This command should returns us something like:

curl: try 'curl --help' or 'curl --manual' for more information

Now, we can read the information about the tool and how to use it, but this information is huge and for this reason I am going to explain below the options that we are going to need. To read the information about the tool we have some different options:

man curl
curl --help
curl --manual

After read all this documentation the main options that we are going to need to test a basic REST services implementing CRUD operations are:

  • i – shows response headers.
  • H – passes request headers to the resource.
  • X – passes the HTTP method name. Default option is GET.
  • d – passes in parameters enclosed in quotes; multiple parameters are separated by ‘&’.

Then, it is time to start with the example.

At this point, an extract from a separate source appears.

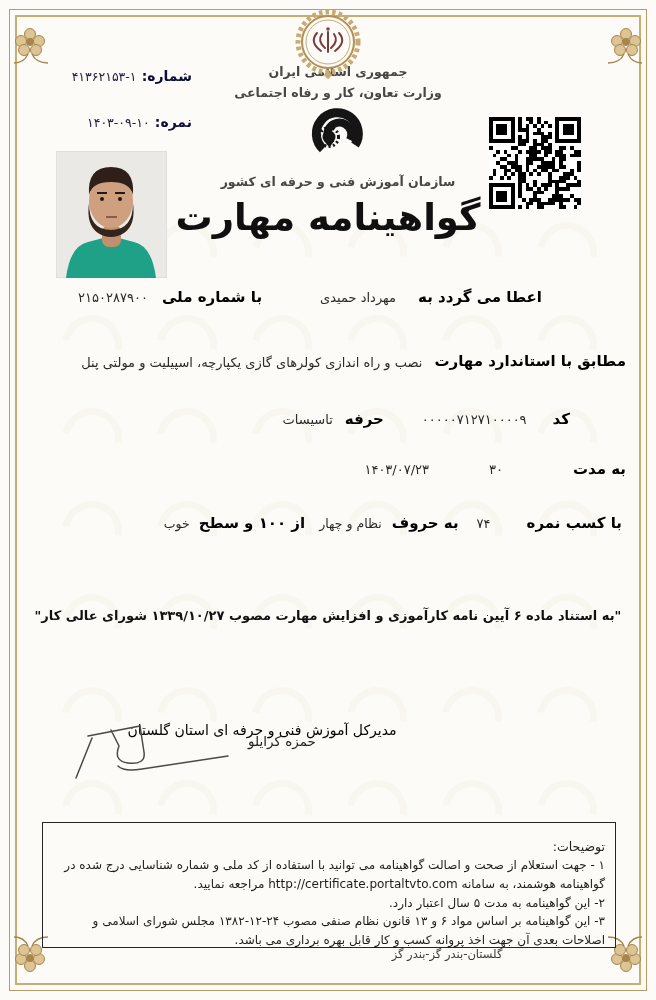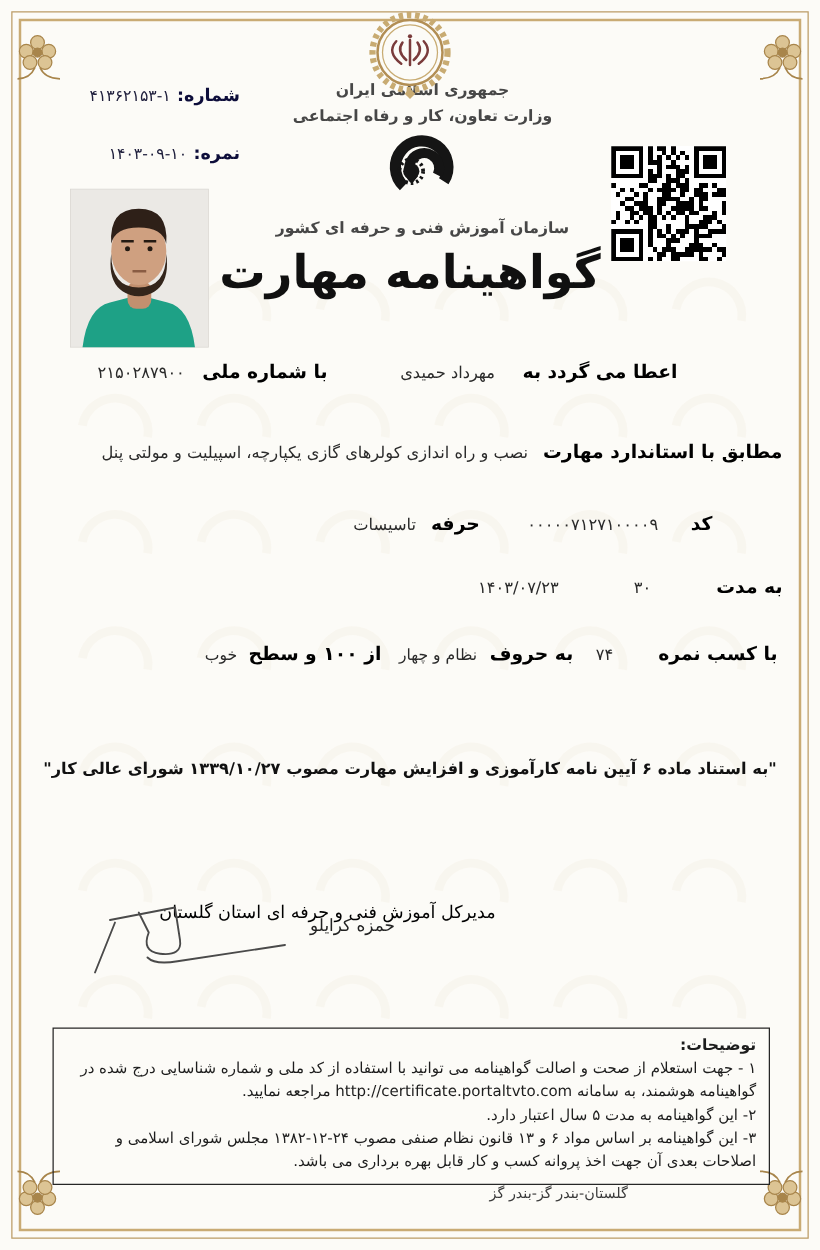"۳۰" span.val { margin-right: 52px -> 70px }
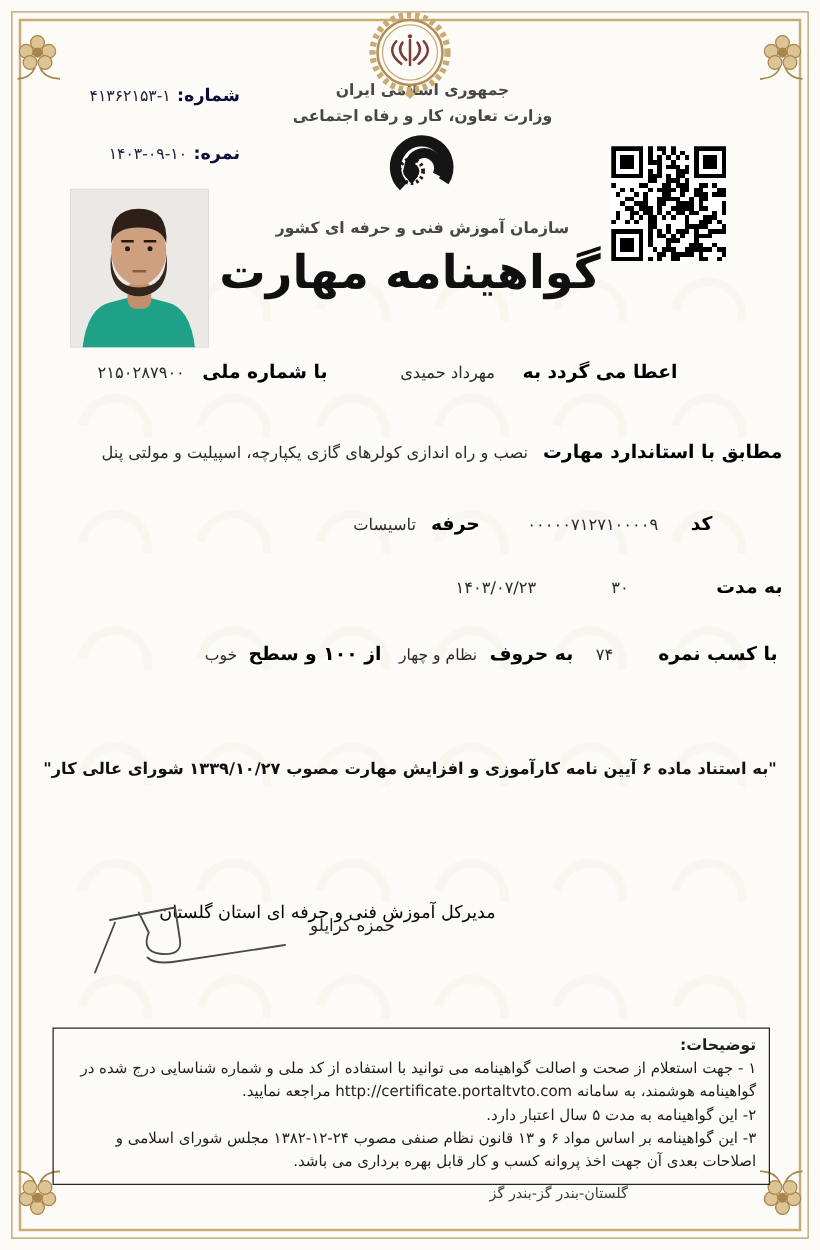"توضیحات:" .notes .heading { font-weight: bold -> normal; margin-top: none -> 11px }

In this case, we have available some REST services implementing the CRUD operations for Books. The available verbs are:

  • GET: Recover all the items or a particular item.
  • POST: To create a new book.
  • PUT: To update the book information.
  • DELETE: To delete a concrete book.

The available URLs are:

  • /books (GET, POST)
  • /books/{id} (GET, PUT, DELETE)

The object book will be a very simple object with three properties:

  • id: It will be auto generated by the back-end.
  • author: It should be provided in creation time.
  • title: It should be provided in creation time.

Having this clear in our minds we can start.

Recover all the books (/books, GET) It is empty right now

curl -i -H "Accept: application/json" http://localhost:4567/books
HTTP/1.1 200 OK
Content-Type: text/html; charset=UTF-8
Content-Length: 0
Server: Jetty(9.0.2.v20130417)

Create a new book (/books, POST)

curl -i -H "Accept: application/json" -X POST -d "author=john&title=unknown" http://localhost:4567/books
HTTP/1.1 201 Created
Content-Type: text/html; charset=UTF-8
Content-Length: 10
Server: Jetty(9.0.2.v20130417)

1354591741

Recover a concrete book (/books/{id}, GET)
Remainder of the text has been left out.